**Data for review**
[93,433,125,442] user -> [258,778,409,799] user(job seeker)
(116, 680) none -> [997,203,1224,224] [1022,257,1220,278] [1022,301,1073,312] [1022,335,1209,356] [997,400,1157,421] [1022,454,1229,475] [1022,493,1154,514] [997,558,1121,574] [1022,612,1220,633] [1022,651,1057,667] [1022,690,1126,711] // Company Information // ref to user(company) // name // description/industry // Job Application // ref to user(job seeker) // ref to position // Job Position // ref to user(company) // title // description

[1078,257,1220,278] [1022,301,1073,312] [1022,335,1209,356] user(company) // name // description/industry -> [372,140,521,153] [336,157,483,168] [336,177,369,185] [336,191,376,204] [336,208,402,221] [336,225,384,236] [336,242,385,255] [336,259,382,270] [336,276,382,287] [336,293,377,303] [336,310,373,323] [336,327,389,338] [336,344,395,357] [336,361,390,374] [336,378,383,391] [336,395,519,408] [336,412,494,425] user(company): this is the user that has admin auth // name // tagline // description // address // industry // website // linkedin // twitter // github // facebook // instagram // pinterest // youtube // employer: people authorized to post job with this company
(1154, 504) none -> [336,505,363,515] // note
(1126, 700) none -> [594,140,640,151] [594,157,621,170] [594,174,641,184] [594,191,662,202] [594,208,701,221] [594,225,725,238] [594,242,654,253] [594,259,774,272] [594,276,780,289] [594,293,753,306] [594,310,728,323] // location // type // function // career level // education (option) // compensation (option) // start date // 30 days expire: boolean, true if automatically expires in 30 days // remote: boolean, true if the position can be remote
--
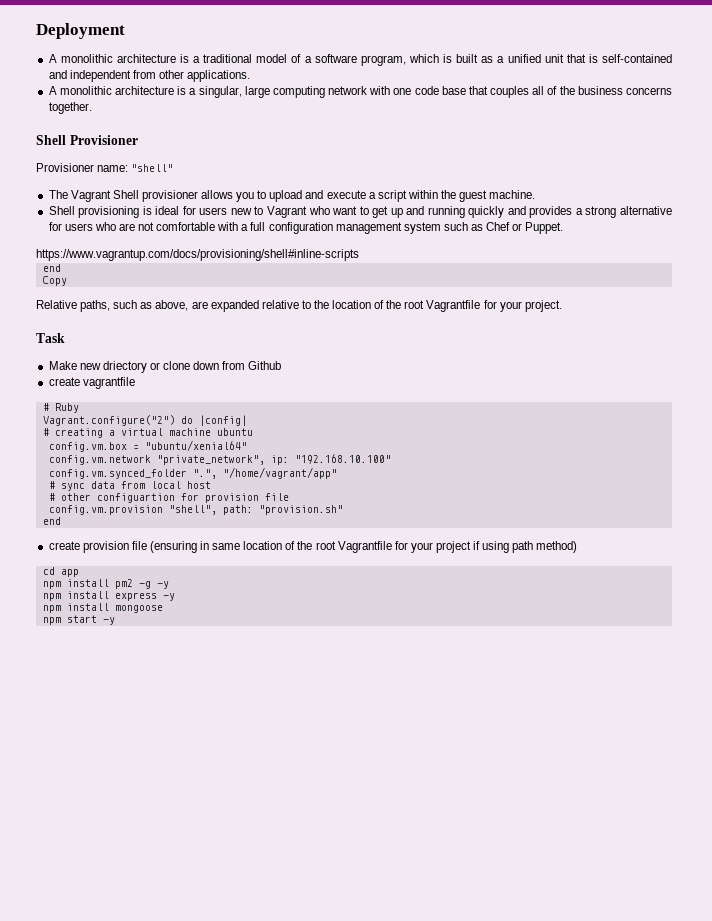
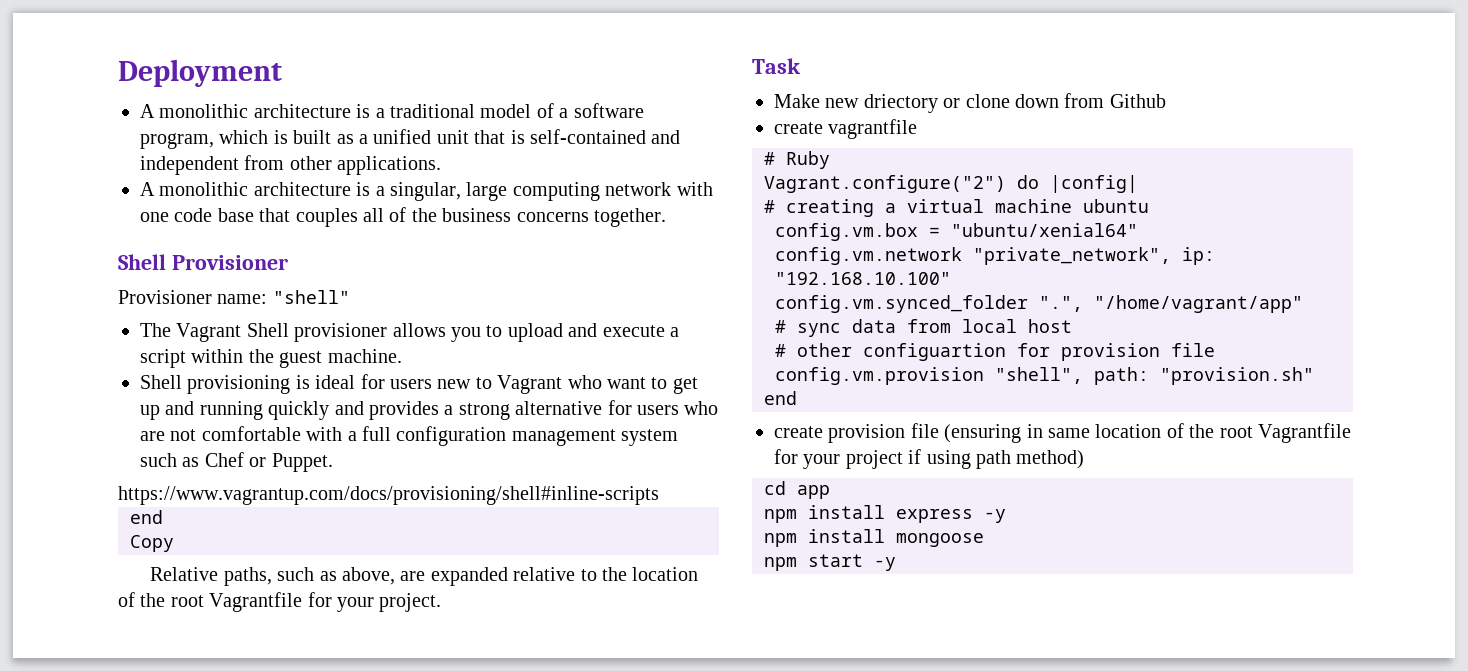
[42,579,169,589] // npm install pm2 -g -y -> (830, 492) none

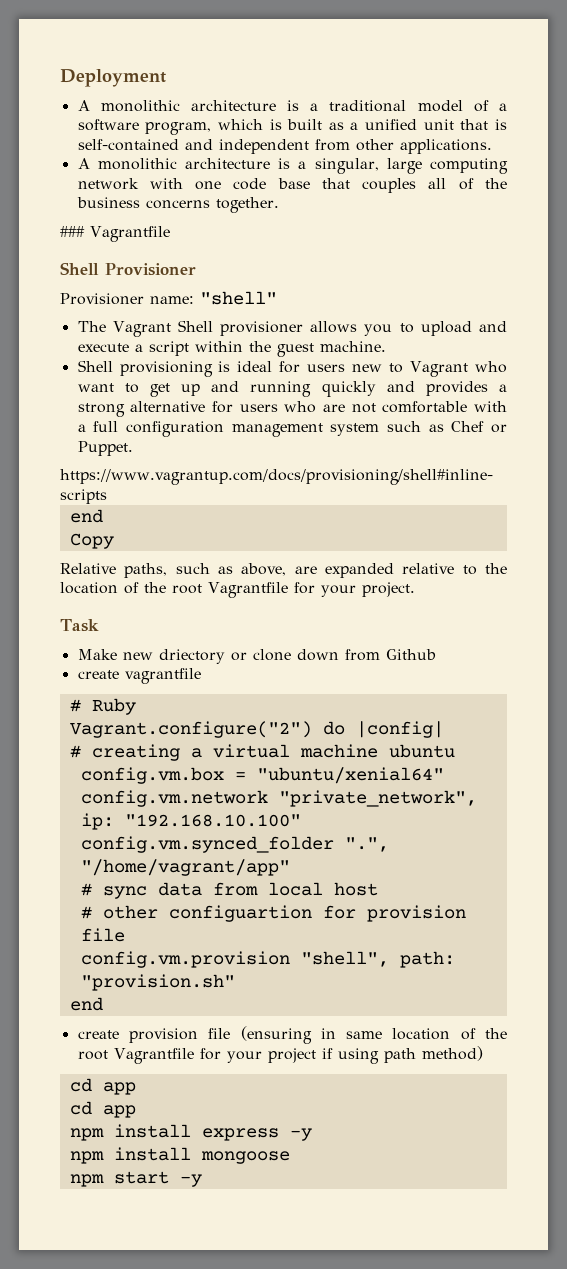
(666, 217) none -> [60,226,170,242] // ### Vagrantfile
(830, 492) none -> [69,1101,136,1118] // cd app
--
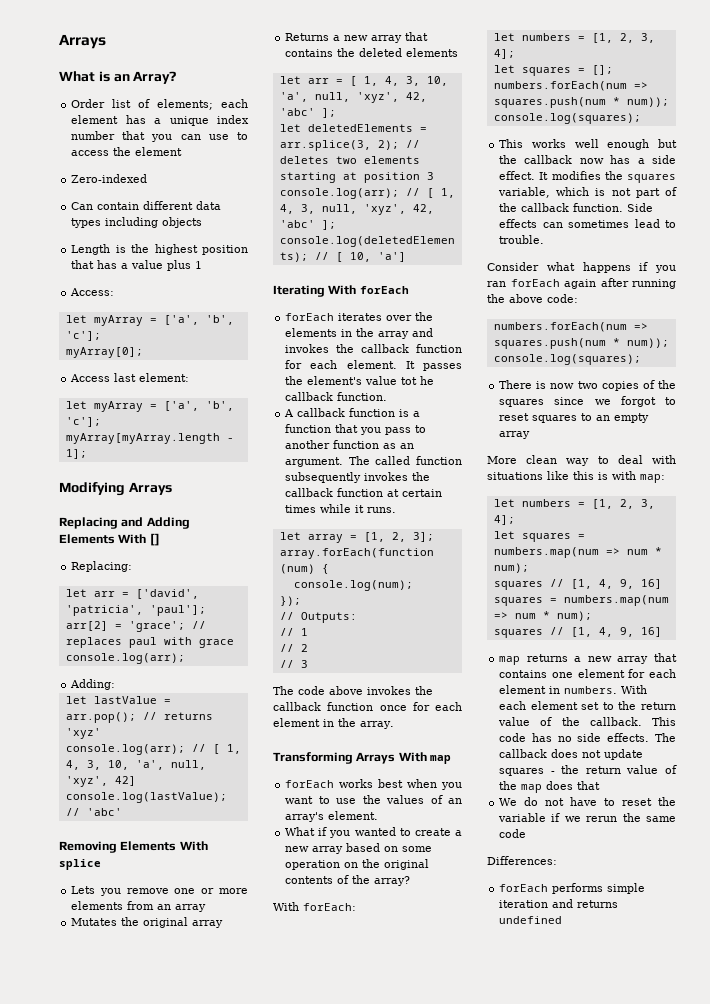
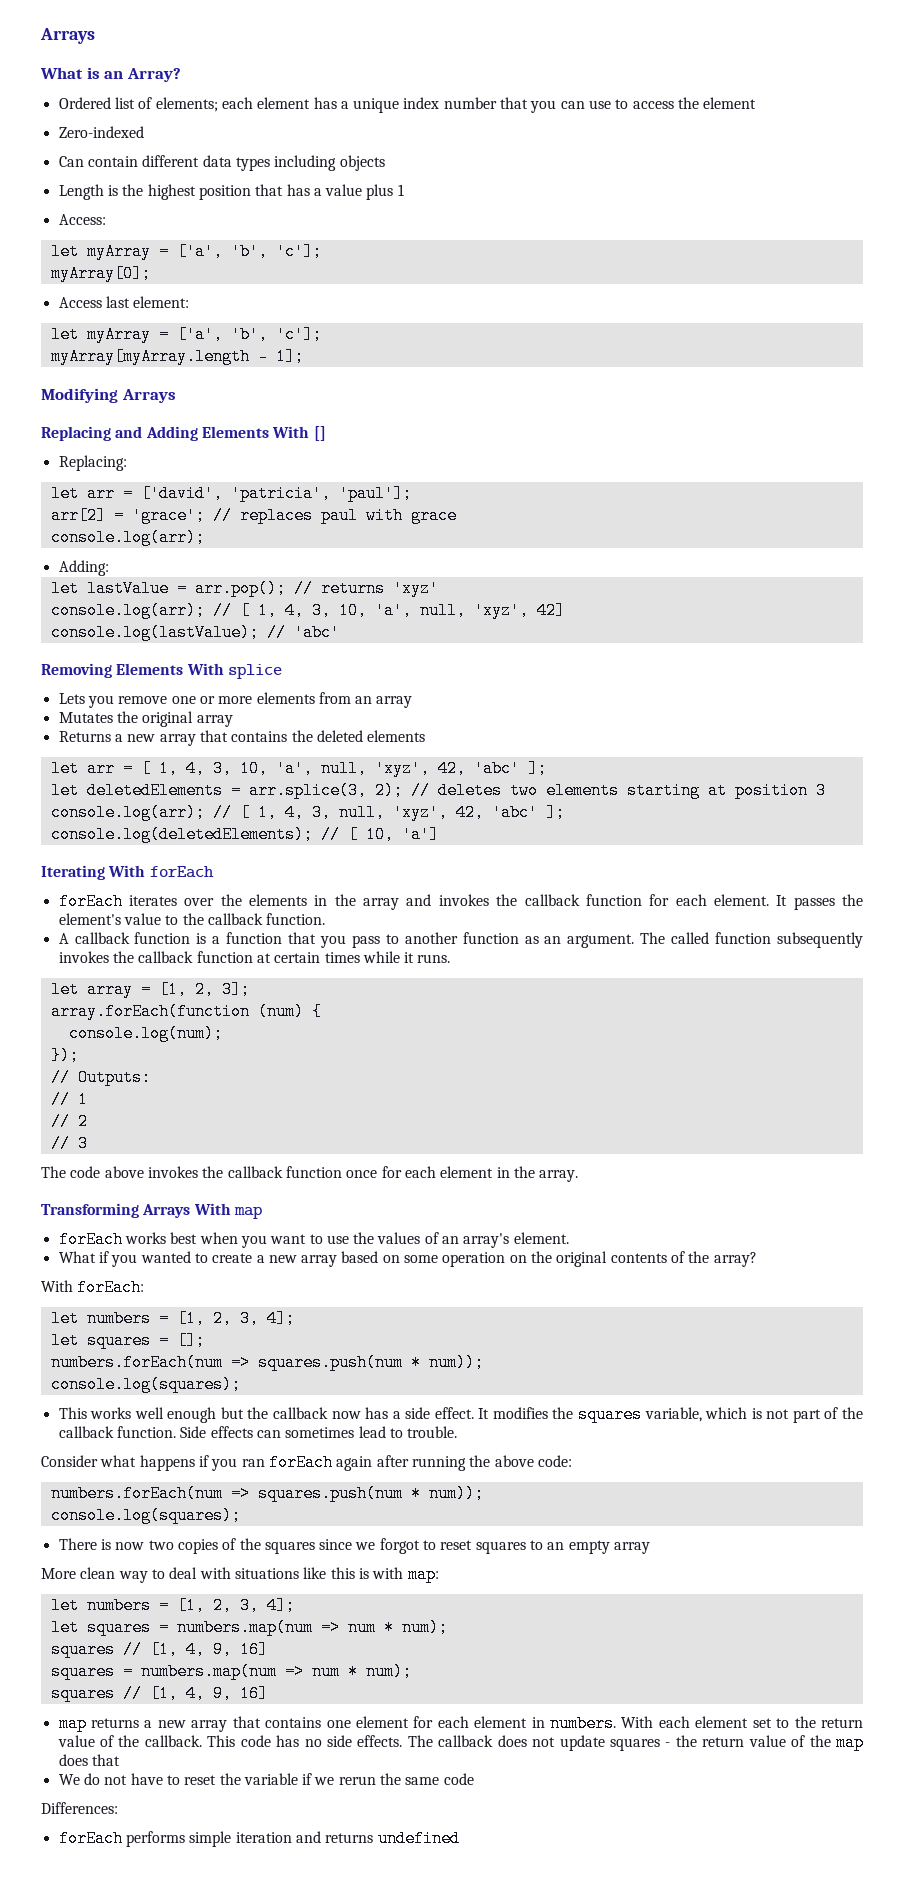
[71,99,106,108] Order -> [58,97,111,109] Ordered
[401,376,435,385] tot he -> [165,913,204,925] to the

**Exercise directions**
In the listing above, find the line containing "(1154, 504) none -> [336,505,363,515] // note" and the line containing "(1126, 700) none". Output them and every line between, exactly, and nothing else.

**Task solution**
(1154, 504) none -> [336,505,363,515] // note
(1126, 700) none -> [594,140,640,151] [594,157,621,170] [594,174,641,184] [594,191,662,202] [594,208,701,221] [594,225,725,238] [594,242,654,253] [594,259,774,272] [594,276,780,289] [594,293,753,306] [594,310,728,323] // location // type // function // career level // education (option) // compensation (option) // start date // 30 days expire: boolean, true if automatically expires in 30 days // remote: boolean, true if the position can be remote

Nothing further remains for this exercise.